Indian stock markets have corrected close to 20% from their peak of 2015. Chinese markets have performed even more poorly, down nearly 50% from last year. I got asked this really interesting question:

Where does the money go when stock markets crash? After all, those who sell stocks, (because of which the price corrects) must do something with their sale proceeds? Also . . . if markets work on equilibrium, how can everyone lose? Who makes money in a crash?

Why this is particularly interesting for me is because 8 years ago I had the very same question, post the 2008 market crash – Those who are selling stocks must be doing something with their money? This is how one of my former professors explained it to me that time:

No, they are doing nothing with their money. ‘You are just barking the wrong tree’. Think of it this way – Rs 100 was not Rs 100 really. The collective foolishness of people resulted in Rs. 50 being valued at Rs. 100. Central bankers only printed what was right based on production and consumption patterns. People took the money in circulation, started leveraging it and inflated prices of all sorts of things. The value of money just dropped back to reality. That’s all!

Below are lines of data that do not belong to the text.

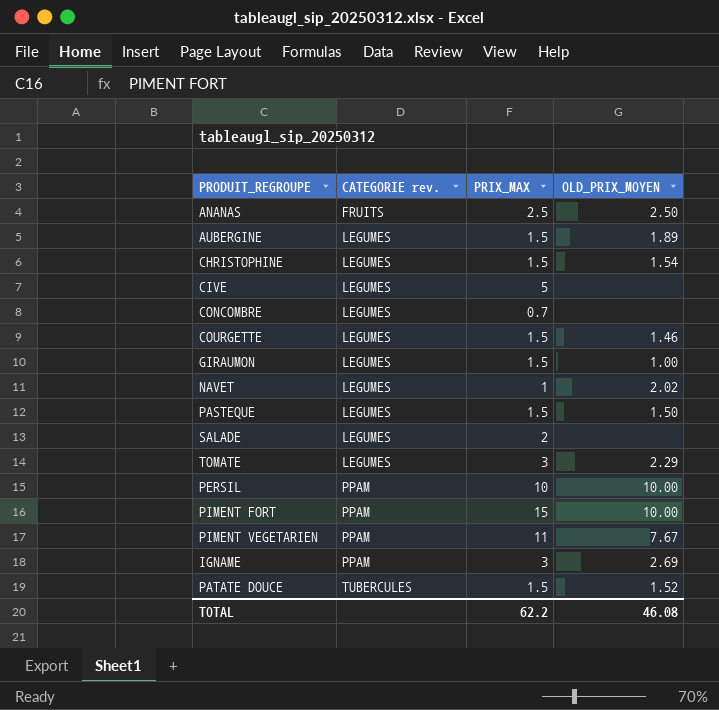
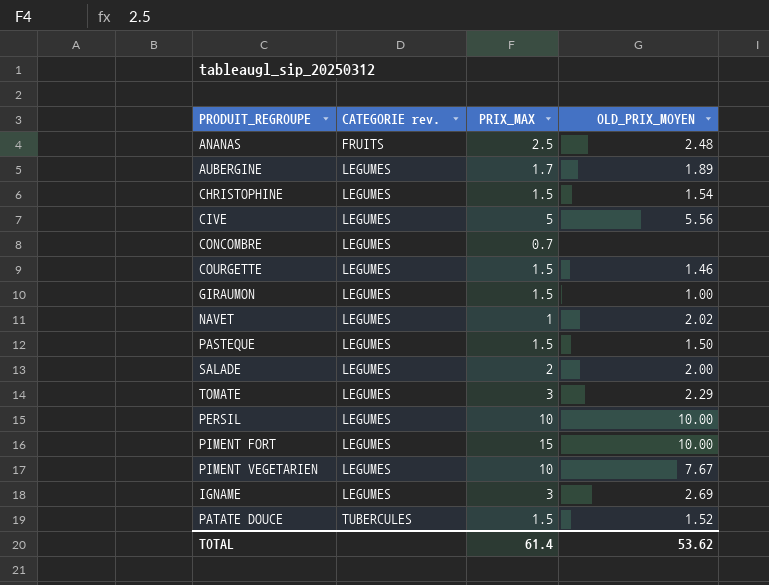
ANANAS | OLD_PRIX_MOYEN: 2.50 -> 2.48
AUBERGINE | PRIX_MAX: 1.5 -> 1.7
CIVE | OLD_PRIX_MOYEN: none -> 5.56
SALADE | OLD_PRIX_MOYEN: none -> 2.00
PERSIL | CATEGORIE rev.: PPAM -> LEGUMES
PIMENT FORT | CATEGORIE rev.: PPAM -> LEGUMES
PIMENT VEGETARIEN | CATEGORIE rev.: PPAM -> LEGUMES
PIMENT VEGETARIEN | PRIX_MAX: 11 -> 10
IGNAME | CATEGORIE rev.: PPAM -> LEGUMES
TOTAL | PRIX_MAX: 62.2 -> 61.4
TOTAL | OLD_PRIX_MOYEN: 46.08 -> 53.62

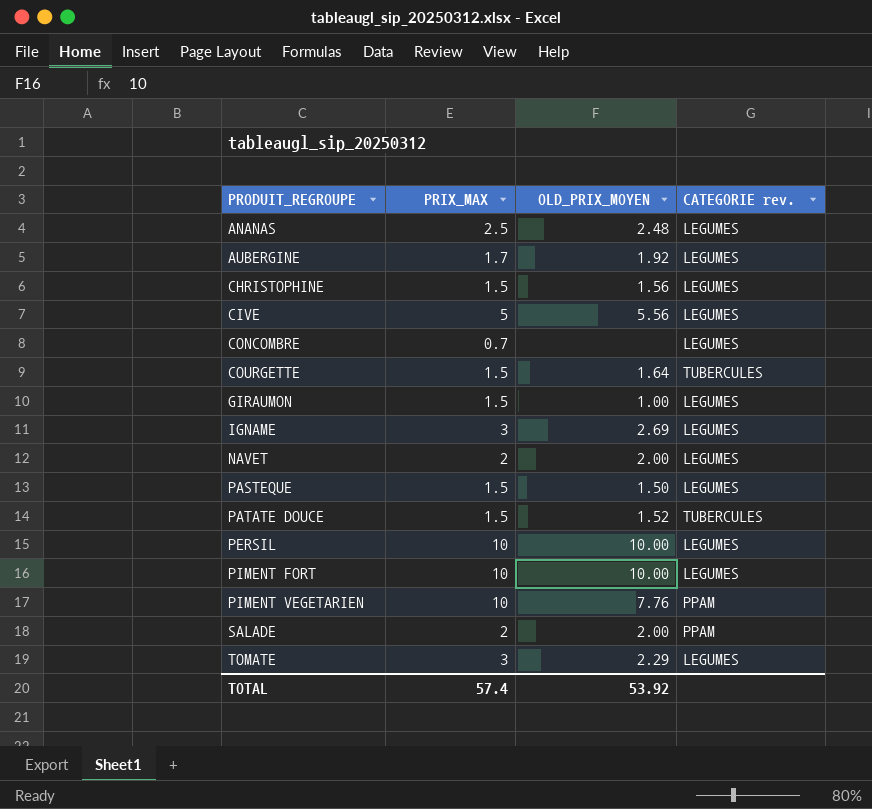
row order: CATEGORIE rev. ascending -> PRODUIT_REGROUPE ascending
column CATEGORIE rev. | position: 2 -> 4
ANANAS | CATEGORIE rev.: FRUITS -> LEGUMES
AUBERGINE | OLD_PRIX_MOYEN: 1.89 -> 1.92
CHRISTOPHINE | OLD_PRIX_MOYEN: 1.54 -> 1.56
COURGETTE | OLD_PRIX_MOYEN: 1.46 -> 1.64
COURGETTE | CATEGORIE rev.: LEGUMES -> TUBERCULES
NAVET | PRIX_MAX: 1 -> 2
NAVET | OLD_PRIX_MOYEN: 2.02 -> 2.00
PIMENT FORT | PRIX_MAX: 15 -> 10
PIMENT VEGETARIEN | OLD_PRIX_MOYEN: 7.67 -> 7.76
PIMENT VEGETARIEN | CATEGORIE rev.: LEGUMES -> PPAM
SALADE | CATEGORIE rev.: LEGUMES -> PPAM
TOTAL | PRIX_MAX: 61.4 -> 57.4
TOTAL | OLD_PRIX_MOYEN: 53.62 -> 53.92

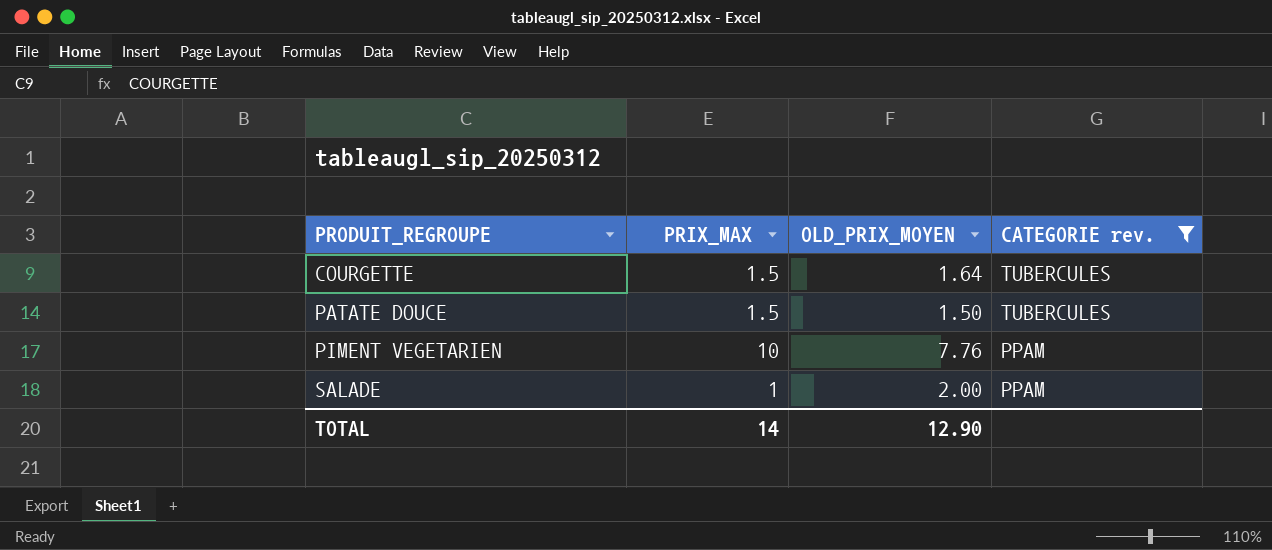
filter: none -> CATEGORIE rev. != LEGUMES
PATATE DOUCE | OLD_PRIX_MOYEN: 1.52 -> 1.50
SALADE | PRIX_MAX: 2 -> 1
TOTAL | PRIX_MAX: 57.4 -> 14
TOTAL | OLD_PRIX_MOYEN: 53.92 -> 12.90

I disagreed. The price of gold was appreciating and I believed that everyone had started buying gold – that asset classes have their cycles. Then gold prices started correcting sharply after 2013. Since then, stocks have performed poorly, commodity and oil prices are near multi year lows and real estate promoters are in jail.

If you may, I am on base 2 with my question.

8 years on here is my (revised) question – How much is Rs. 100 worth these days?

Simple answer: No one knows the answer. There is no correct answer. People regularly over and under value money, mostly based on how fearful or greedy they feel. Value of things is bloated out of proportion which gives a sense of enormous riches and availability of more money than there actually exists.

In this endless cycle, those who buy more of asset classes like stocks, the price of which depends upon the assessment of people suffer the most when the value of money corrects itself. The reason is simple – things here are priced based only on what somebody else will be willing to pay for it. What you have in your bank account is real money. Nothing else is real!

Gold, real estate, stocks, commodities are all priced on the basis of human assessment. Sometime back I had written a larger post on this subject here. Here is an excerpt from that post:

How Do You Deal With This Situation?

Is it really possible to time a stock market crash – No.

Markets may be fundamentally weak but could nevertheless keep getting irrationally expensive. Conversely, fundamentally strong markets may not get the price they deserve for many reasons.

Certainly, if you look around carefully you will see some obviously overvalued and undervalued businesses. I am sceptical of the billion dollar valuations for some of the start-up companies these days, but could you be sure – of course not. Who knows how future might pan out?

The right thing to do is to keep enough cash in your bank or in safe fixed income products, at all times. An advice repeated many times but seldom ever followed. Even in the worst of a stock market crash, you should have sufficient ‘cash’ to cover the eventuality of a total lock-down. Remember: So long as it’s in the market, it’s all notional.